The purpose of placing these two orders and surrounding pending transactions is to manipulate asset prices. The transaction placed before the user’s swap transaction inflates the asset price, worsening the exchange rate. Meanwhile, a transaction placed after effectively closes the trade by selling the asset.
Simply put, when you send a buy transaction to purchase a token, someone sees it, quickly buys the same token before you by offering higher fees to the validator, and then sells this token right after you’ve bought it, all within the same block.
This manipulation inflates the asset price just as the user’s transaction goes through, resulting in a poor exchange rate for the user and a profit for the attacker.
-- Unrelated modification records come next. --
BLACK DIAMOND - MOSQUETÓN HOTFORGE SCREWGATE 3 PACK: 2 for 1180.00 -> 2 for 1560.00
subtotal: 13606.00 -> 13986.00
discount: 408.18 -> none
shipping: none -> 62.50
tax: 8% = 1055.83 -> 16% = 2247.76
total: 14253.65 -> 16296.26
Notably, sandwich attacks were not previously possible on Solana. However, to skim extra profits from users, some validators modified their systems to allow such activities. Upon discovering these actions, the Solana Foundation decided to exclude these validators from its Delegation Program.
The news was confirmed by Tim Garcia, the Solana validator relations lead, in a Discord announcement. He made it clear that the decision to remove these validators was final.
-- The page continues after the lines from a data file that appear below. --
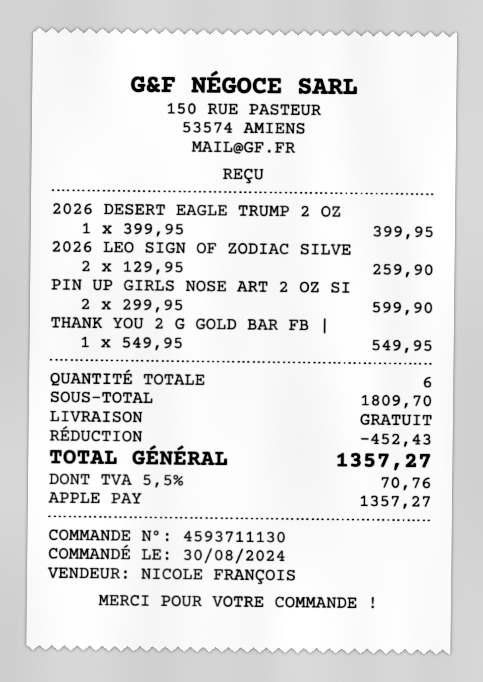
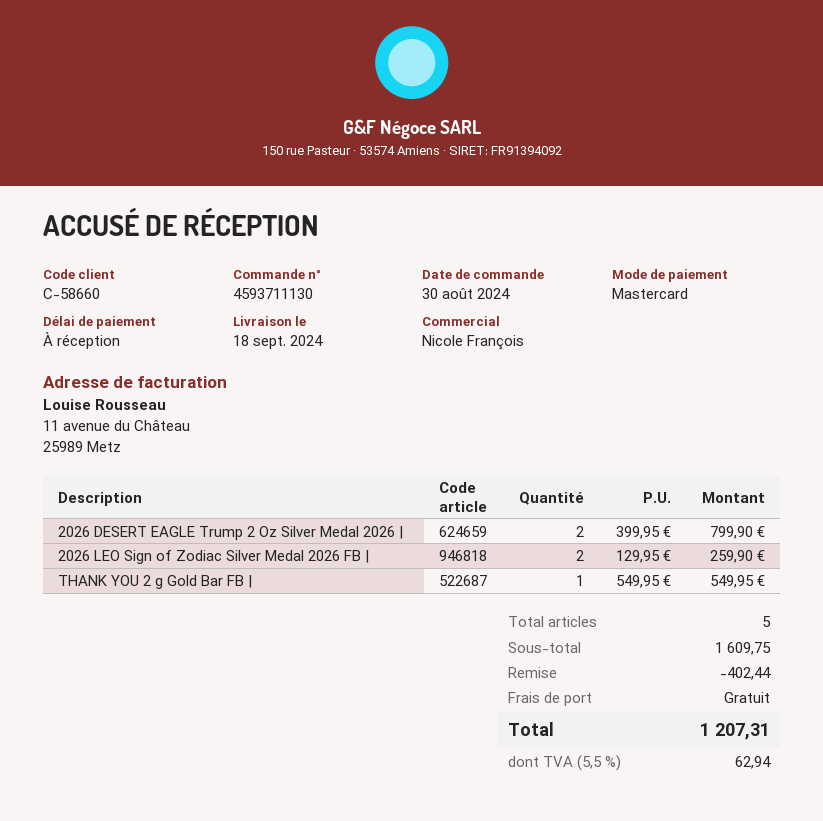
payment method: Apple Pay -> Mastercard
2026 DESERT EAGLE TRUMP 2 OZ: 1 x 399.95 = 399.95 -> 2 x 399.95 = 799.90
PIN UP GIRLS NOSE ART 2 OZ SI: 2 x 299.95 = 599.90 -> none
total quantity: 6 -> 5
subtotal: 1809.70 -> 1609.75
discount: 452.43 -> 402.44
tax: 5.5% = 70.76 -> 5.5% = 62.94
total: 1357.27 -> 1207.31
Nevertheless, these validators can still operate on the network, but without the financial backing of the Foundation.
This move highlights the Foundation’s commitment to maintaining fair trading practices, distancing itself from validators who compromise user trust for personal gain. The removal led to considerable consequences for the implicated validators, with some losing over 90% of their staked tokens.
MEV remains a contentious issue within the cryptocurrency community, viewed by some as a sophisticated market strategy and others as outright manipulation. The European Securities and Markets Authority (ESMA) has recently highlighted MEV practices, such as sandwich attacks, in its proposed Markets in Crypto-Assets (MiCA) regulation, labeling them as market abuse. Should the MiCA regulations be enacted, utilizing MEV for profit could become illegal within Europe.
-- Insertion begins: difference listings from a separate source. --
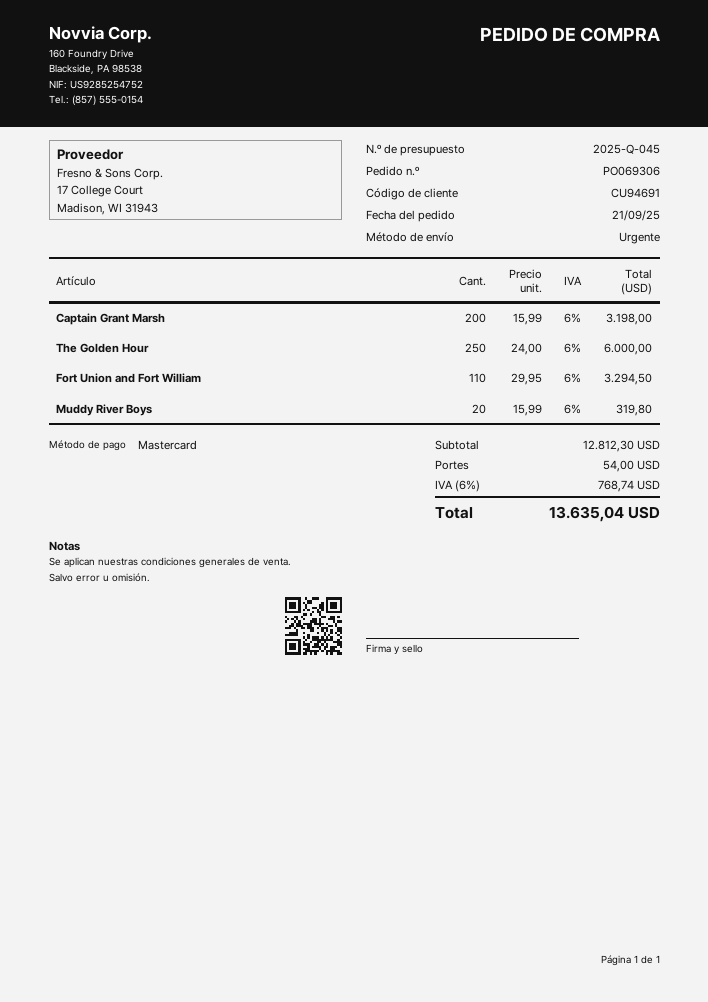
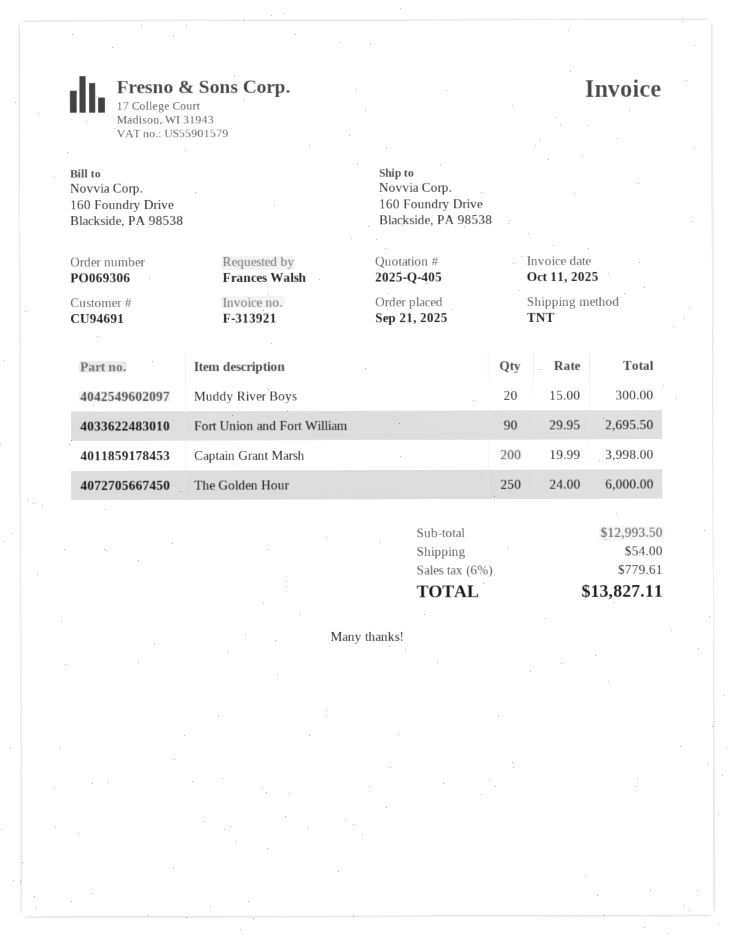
quote number: 2025-Q-045 -> 2025-Q-405
shipping method: express -> TNT
Captain Grant Marsh: 200 x 15.99 = 3198.00 -> 200 x 19.99 = 3998.00
Fort Union and Fort William: 110 x 29.95 = 3294.50 -> 90 x 29.95 = 2695.50
Muddy River Boys: 20 x 15.99 = 319.80 -> 20 x 15.00 = 300.00
subtotal: 12812.30 -> 12993.50
tax: 6% = 768.74 -> 6% = 779.61
total: 13635.04 -> 13827.11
However, it is uncertain if this will effectively ban MEV on blockchains like Solana or Ethereum, given that participants might just shift their operations to jurisdictions with looser regulations to continue exploiting market inefficiencies for gain.
If you are concerned about sandwich attacks, a simple preventative measure is to adjust your slippage settings. Keep the slippage tolerance low to limit price changes during your transaction. This will effectively prevent sandwich attacks on your trades.